Basic Concepts
HyperFlow is a self-improving agent framework. Instead of manually tuning an AI agent, you let another AI agent do it automatically.
The core idea comes from evolutionary computation algorithms, which are optimization methods inspired by biological evolution. Instead of having a single AI agent try to optimize its logic once, the system maintains a "population" (or archive) of different agent versions. Over multiple generations, the system "selects" the best performing agents, applies "mutations" (having the MetaAgent rewrite their code to fix errors), and generates new offspring agents. Over time, the agents naturally evolve to achieve higher success rates on tasks without human intervention.
The Two Agents
TaskAgent — The Worker
The TaskAgent serves as the problem solver for domain-specific tasks. It receives a formatted prompt, optionally uses tools, and returns a prediction.
- Input: A task description.
- Output: A prediction.
- Tools: Domain-specific, optional.
MetaAgent — The Improver
The MetaAgent's job is to make the system better. It acts as the "mutation operator". Because HyperFlow defines an agent as a computable program, the MetaAgent can refine the entire codebase—including its own meta-logic, prompts, internal tools, and task-solving strategies. This is known as metacognitive self-modification.

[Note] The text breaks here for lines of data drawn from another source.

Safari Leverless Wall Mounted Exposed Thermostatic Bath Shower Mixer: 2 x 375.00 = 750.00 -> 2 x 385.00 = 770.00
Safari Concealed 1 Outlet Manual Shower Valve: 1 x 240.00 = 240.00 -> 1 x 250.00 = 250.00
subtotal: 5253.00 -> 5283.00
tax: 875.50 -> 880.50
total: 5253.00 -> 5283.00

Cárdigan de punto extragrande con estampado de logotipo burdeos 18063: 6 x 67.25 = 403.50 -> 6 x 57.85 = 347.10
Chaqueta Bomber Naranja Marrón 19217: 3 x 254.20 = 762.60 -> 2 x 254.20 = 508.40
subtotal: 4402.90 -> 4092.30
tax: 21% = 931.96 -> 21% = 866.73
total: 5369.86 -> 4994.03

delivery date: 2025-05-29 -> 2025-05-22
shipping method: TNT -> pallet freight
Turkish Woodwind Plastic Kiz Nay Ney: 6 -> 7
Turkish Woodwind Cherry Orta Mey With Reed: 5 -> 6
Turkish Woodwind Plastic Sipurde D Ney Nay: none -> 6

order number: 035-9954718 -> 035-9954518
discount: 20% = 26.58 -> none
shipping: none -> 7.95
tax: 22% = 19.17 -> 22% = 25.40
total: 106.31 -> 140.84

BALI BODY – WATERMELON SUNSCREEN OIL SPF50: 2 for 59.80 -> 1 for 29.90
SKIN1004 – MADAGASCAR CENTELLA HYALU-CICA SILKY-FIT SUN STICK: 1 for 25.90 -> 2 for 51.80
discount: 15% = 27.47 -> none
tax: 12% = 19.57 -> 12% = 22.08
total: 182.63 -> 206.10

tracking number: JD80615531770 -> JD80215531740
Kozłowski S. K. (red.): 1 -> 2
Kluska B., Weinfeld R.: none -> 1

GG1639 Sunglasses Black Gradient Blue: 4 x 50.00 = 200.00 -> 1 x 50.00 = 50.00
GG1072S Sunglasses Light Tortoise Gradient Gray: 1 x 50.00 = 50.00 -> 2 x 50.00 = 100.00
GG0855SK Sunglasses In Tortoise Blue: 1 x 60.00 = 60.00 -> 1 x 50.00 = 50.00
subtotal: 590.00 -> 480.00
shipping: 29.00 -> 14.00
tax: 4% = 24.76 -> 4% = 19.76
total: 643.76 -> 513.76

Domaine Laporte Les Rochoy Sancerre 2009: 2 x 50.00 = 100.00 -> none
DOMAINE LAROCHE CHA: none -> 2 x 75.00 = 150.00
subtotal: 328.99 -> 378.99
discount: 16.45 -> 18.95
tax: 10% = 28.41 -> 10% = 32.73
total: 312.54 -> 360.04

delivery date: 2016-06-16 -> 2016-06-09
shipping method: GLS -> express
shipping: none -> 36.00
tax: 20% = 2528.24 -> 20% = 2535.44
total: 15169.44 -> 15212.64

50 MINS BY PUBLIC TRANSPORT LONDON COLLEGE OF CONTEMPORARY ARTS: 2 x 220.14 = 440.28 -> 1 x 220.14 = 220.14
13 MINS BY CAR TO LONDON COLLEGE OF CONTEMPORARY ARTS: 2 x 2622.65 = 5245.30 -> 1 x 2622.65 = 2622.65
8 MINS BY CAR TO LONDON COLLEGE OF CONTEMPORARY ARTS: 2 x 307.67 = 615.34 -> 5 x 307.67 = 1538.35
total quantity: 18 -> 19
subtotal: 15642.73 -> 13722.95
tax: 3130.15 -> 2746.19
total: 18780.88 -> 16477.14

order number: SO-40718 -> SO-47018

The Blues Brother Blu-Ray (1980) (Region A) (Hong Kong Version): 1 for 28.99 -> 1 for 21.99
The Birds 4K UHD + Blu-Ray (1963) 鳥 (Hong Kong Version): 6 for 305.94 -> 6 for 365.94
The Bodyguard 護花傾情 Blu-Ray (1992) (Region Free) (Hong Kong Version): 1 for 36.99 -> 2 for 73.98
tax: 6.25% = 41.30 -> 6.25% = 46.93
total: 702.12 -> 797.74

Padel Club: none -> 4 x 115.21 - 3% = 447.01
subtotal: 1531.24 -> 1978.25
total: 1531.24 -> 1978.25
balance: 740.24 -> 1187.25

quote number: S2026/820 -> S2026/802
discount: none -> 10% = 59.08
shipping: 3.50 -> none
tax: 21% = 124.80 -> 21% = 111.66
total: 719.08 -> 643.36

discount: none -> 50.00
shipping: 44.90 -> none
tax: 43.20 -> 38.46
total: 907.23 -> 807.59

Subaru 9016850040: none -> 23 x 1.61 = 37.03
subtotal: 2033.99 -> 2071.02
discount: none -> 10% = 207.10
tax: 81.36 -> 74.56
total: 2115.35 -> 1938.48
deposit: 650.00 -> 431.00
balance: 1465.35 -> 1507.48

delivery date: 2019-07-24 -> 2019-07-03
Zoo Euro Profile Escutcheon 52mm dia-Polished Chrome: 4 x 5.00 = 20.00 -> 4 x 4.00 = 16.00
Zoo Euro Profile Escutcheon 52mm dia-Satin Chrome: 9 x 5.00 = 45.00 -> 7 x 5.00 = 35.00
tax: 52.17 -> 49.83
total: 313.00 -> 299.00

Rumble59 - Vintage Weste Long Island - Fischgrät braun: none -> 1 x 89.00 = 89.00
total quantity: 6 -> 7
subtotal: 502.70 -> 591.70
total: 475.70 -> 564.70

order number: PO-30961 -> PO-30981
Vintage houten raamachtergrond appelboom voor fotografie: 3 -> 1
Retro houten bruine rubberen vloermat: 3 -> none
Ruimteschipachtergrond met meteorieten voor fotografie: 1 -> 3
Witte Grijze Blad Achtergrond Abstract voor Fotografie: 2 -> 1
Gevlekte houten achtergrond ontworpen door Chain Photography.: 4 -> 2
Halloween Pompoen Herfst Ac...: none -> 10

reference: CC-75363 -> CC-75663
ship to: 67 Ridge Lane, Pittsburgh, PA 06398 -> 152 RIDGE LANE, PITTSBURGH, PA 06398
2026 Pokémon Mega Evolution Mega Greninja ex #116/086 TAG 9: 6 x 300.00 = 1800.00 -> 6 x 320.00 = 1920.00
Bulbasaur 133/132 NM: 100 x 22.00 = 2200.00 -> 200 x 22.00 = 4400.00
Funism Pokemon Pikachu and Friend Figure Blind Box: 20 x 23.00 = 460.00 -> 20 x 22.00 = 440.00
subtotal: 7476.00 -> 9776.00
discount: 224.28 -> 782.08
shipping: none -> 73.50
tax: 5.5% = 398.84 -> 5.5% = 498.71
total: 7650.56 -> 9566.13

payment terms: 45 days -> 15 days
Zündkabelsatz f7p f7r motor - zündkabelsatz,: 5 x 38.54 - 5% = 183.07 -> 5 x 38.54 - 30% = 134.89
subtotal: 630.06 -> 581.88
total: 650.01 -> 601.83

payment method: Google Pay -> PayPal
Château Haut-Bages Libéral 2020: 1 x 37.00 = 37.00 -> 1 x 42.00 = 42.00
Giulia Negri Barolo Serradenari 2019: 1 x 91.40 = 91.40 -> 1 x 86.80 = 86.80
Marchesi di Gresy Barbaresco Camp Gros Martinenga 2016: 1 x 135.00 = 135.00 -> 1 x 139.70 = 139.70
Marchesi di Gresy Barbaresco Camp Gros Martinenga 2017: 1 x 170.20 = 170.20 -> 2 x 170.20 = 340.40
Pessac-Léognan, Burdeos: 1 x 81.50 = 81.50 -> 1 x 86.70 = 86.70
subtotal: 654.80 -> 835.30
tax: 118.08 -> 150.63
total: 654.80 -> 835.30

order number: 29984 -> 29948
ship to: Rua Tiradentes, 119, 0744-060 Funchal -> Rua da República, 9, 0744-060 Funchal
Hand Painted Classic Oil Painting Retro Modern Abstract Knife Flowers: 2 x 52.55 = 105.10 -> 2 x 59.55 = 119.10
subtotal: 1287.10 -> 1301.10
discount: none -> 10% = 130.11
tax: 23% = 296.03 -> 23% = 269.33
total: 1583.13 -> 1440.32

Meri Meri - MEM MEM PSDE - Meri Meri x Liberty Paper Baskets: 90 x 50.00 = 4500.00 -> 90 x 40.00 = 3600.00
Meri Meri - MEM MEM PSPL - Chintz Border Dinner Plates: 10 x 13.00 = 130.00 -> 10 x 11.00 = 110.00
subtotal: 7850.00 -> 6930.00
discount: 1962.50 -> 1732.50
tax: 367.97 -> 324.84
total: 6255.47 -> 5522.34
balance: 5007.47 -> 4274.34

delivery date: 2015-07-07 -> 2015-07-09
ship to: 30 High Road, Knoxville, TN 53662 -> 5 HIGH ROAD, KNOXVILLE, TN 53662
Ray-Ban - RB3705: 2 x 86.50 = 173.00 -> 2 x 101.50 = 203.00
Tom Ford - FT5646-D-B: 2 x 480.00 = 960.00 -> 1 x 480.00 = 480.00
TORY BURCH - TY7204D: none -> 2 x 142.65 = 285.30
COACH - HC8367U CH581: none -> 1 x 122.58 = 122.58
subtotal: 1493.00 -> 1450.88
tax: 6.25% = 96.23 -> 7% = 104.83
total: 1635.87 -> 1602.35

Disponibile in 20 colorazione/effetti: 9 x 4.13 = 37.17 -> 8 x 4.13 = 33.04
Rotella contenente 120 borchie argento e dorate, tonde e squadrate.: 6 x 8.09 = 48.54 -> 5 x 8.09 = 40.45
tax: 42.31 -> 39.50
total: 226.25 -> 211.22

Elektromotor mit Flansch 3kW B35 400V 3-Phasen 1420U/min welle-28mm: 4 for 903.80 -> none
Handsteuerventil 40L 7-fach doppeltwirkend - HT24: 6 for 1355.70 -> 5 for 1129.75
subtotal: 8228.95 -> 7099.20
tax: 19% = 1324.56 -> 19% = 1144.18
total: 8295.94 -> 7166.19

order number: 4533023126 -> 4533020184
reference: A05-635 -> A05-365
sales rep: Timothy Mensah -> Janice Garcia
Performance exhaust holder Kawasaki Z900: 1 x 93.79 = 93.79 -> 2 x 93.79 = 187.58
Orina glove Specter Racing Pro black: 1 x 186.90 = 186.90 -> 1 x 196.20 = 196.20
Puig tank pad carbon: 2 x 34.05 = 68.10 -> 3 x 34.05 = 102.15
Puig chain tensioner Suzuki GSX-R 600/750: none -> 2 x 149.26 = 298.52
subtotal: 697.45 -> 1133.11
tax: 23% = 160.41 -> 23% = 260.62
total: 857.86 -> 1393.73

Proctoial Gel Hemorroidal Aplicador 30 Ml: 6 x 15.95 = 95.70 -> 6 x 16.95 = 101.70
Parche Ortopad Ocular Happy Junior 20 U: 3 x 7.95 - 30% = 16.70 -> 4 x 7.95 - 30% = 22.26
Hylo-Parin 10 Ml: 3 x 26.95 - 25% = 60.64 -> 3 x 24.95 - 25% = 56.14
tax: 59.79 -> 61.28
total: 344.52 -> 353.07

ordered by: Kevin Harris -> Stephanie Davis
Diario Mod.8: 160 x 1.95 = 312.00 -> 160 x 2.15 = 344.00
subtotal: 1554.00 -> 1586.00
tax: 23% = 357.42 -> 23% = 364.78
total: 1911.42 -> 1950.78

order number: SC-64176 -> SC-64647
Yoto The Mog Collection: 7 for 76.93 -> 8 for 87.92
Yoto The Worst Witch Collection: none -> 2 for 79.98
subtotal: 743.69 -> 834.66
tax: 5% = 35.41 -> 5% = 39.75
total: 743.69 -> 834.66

- Input: Repo path + eval results path + parent score
- Output: Modified source code on disk (patches/diffs)
- Tools:
bash(run shell commands) +editor(view/edit files) — built-in
The Evolutionary Loop
This evolutionary loop ensures that even if the initial agent is weak, the system can eventually "discover" more robust task-solving machinery.
Next Steps:
The Archive
The archive is the central data structure stored as a JSON Lines (JSONL) file that records the history of all generations. It serves as a versioned record of evolutionary improvement, acting as a family tree where different generations can branch from different original parent versions.